## YOUR ASSIGNMENT:
Copy each line of the material in which the word "pointer" appears.

## DATA EXTRACT:
○ ○ ○ ○ ○ ○ ○
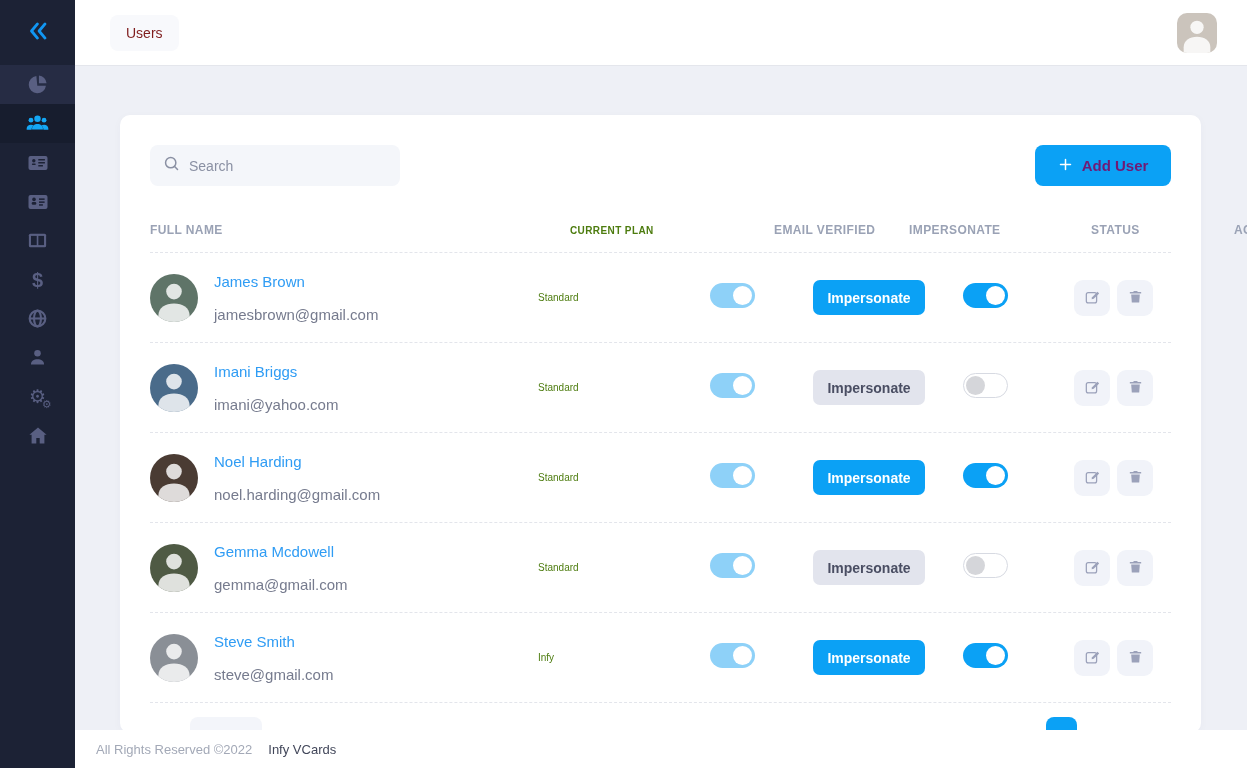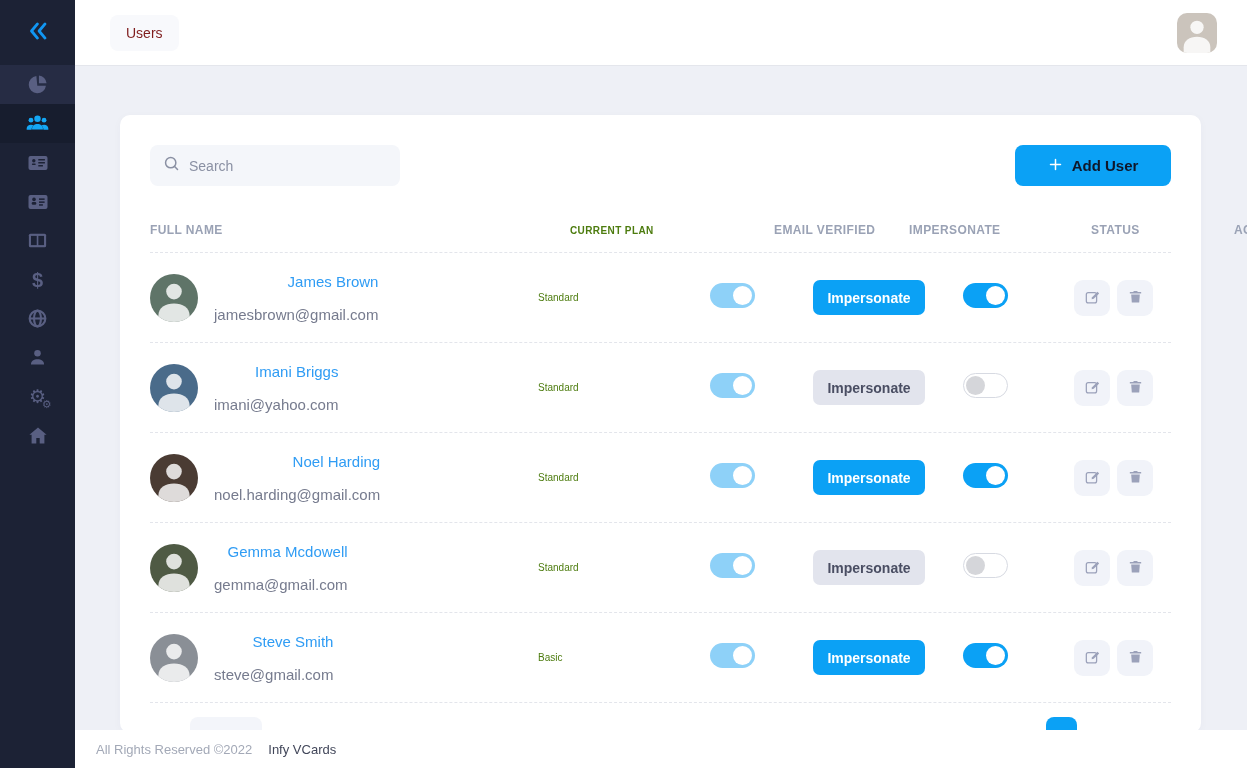--- a/index.html
+++ b/index.html
@@ -60,22 +60,22 @@
   .search {
     width:250px; height:41px; background:#f4f6fa; border-radius:8px;
     display:flex; align-items:center; padding:0 12px; gap:8px;
   }
   .search input {
     border:none; outline:none; background:transparent; flex:1;
     font-family:inherit; font-size:14px; color:#404040;
   }
   .search input::placeholder { color:#8a90a3; }
   .btn-primary {
-    width:156px; height:41px; border:none; border-radius:8px;
-    background:var(--primary,#0ba1f5); color:#0f172a;
+    width:136px; height:41px; border:none; border-radius:8px;
+    background:var(--primary,#0ba1f5); color:#701a75;
     font-family:inherit; font-size:15px; font-weight:600;
     display:flex; align-items:center; justify-content:center; gap:9px;
     cursor:pointer;
   }
 
   
   .thead {
     margin-top:22px; height:45px; display:flex; align-items:center;
     border-bottom:1px dashed #e3e5eb;
     color:#9aa2b5; font-size:12px; font-weight:700; letter-spacing:0.4px;gap:32px;
@@ -89,21 +89,21 @@
   .col-action { flex:1; display:flex; gap:7px; }
   .trow {
     height:90px; display:flex; align-items:center;
     border-bottom:1px dashed #e3e5eb;
   }
   .cell-user { display:flex; align-items:center; gap:16px; }
   .avatar {
     width:48px; height:48px; border-radius:50%; overflow:hidden; flex:none;
     display:block; background:#9aa0a6;
   }
-  .user-meta { display:flex; flex-direction:column; gap:16px;text-align:right; }
+  .user-meta { display:flex; flex-direction:column; gap:16px; }
   .user-name { color:#2f9cf4; font-size:15px; font-weight:500; text-decoration:none; cursor:pointer; }
   .user-email { color:#767b8e; font-size:15px; }
   .col-plan { color:#4d7c0f; font-size:10px; }
 
   
   .toggle {
     width:45px; height:25px; border-radius:13px; position:relative;
     display:inline-block; cursor:pointer;
   }
   .toggle .knob {
@@ -472,21 +472,21 @@
         <svg viewBox="0 0 24 24">
           <circle cx="12" cy="8.8" r="3.9" fill="rgba(255,255,255,.82)"></circle>
           <path d="M4.2 20.8c0-3.9 3.5-6 7.8-6s7.8 2.1 7.8 6V24H4.2z" fill="rgba(255,255,255,.82)"></path>
         </svg>
       </span>
       <div class="user-meta">
         <a class="user-name">Steve Smith</a>
         <span class="user-email">steve@gmail.com</span>
       </div>
     </div>
-    <div class="col col-plan">Basic</div>
+    <div class="col col-plan">Infy</div>
     <div class="col col-verified">
       <span class="toggle t-lighton"><span class="knob"></span></span>
     </div>
     <div class="col col-imp">
       <button class="imp-btn imp-on">Impersonate</button>
     </div>
     <div class="col col-status">
       <span class="toggle t-on"><span class="knob"></span></span>
     </div>
     <div class="col col-action">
○ ○ ○ ○ ○ ○ ○
## RESULT FOR THIS TASK:
     cursor:pointer;
   .user-name { color:#2f9cf4; font-size:15px; font-weight:500; text-decoration:none; cursor:pointer; }
     display:inline-block; cursor:pointer;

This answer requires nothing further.